Strange, works on my side. Most predicates that are pure
are automatically bidirectional if they terminate. foldl/4 is pure ,
it does not use cut or if-then-else in its implementation:
But it is higher order, i.e. takes a closure argument. So
to have bidirectionality, the supplied closure needs to be
pure as well. One benefit of CLP(FD), besides that it sometimes
stumbles over mutual equations, is its ability to turn
arithmetic into something pure to some extend via delayed
execution. Take this definition and combine it with foldl/4:
:- use_module(library(clpfd)).
add(X,Y,Z) :- Z #= X+Y.
Now SWI-Tinker confirms a bidirectional accumulator sumlist:
?- foldl(add, [1,2,3], 0, X).
X = 6.
?- foldl(add, [1,2,3], X, 6).
X = 0.
This explains a little bit the popularity of CLP(FD) a la Markus
Triska, its greedy forward checking and/or domain reduction,
without even calling label/1 or labeling/2.
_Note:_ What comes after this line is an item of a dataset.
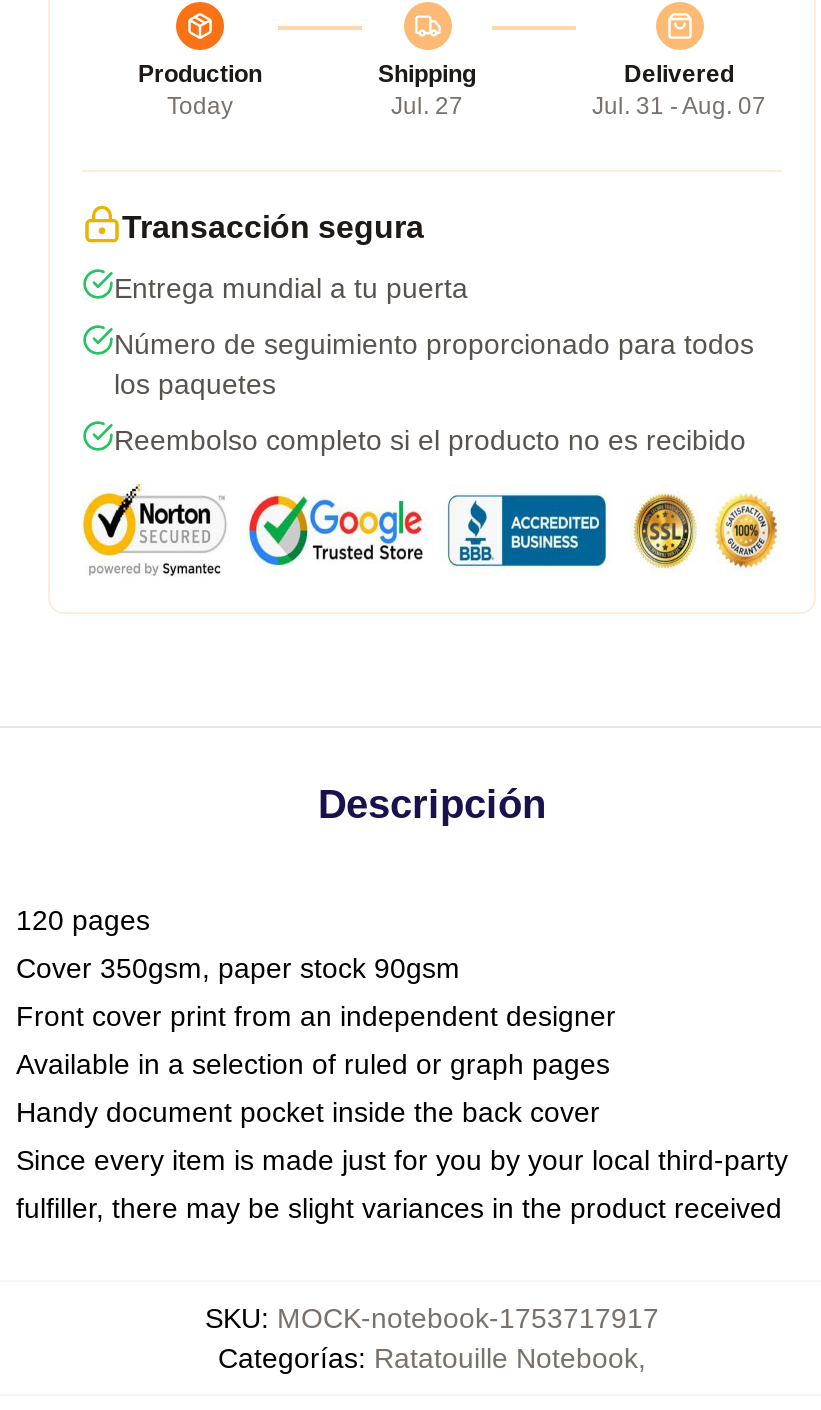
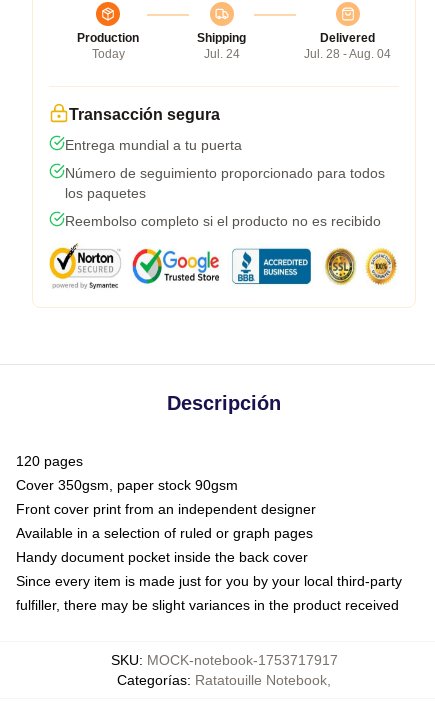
- Jul. 27
+ Jul. 24

- Jul. 31 - Aug. 07
+ Jul. 28 - Aug. 04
Most of the higher order predicates have some flexibility
in the modes they accept, when they are pure. That the
foldl/4 mode is too strictly documented was noted by
Another use case where foldl/4 would be used with
different mode than in the SWI documentation, are
difference lists. foldl/4 itself can be defined via DCG:
When you use it to generate text, the mode will be foldl(:Goal, +List, -V0, +V) , and not foldl(:Goal, +List, +V0, -V).
Here is a DCG defined closure used with foldl/4:
twice(X) --> [X, X].
?- foldl(twice, [a,b,c], X, []).
X = [a, a, b, b, c, c].
The above test case works in SWI Tinker with the default
foldl/4. So foldl/4 has indead some streaming genes, if we
are so free to associate DCG generated lists with streaming.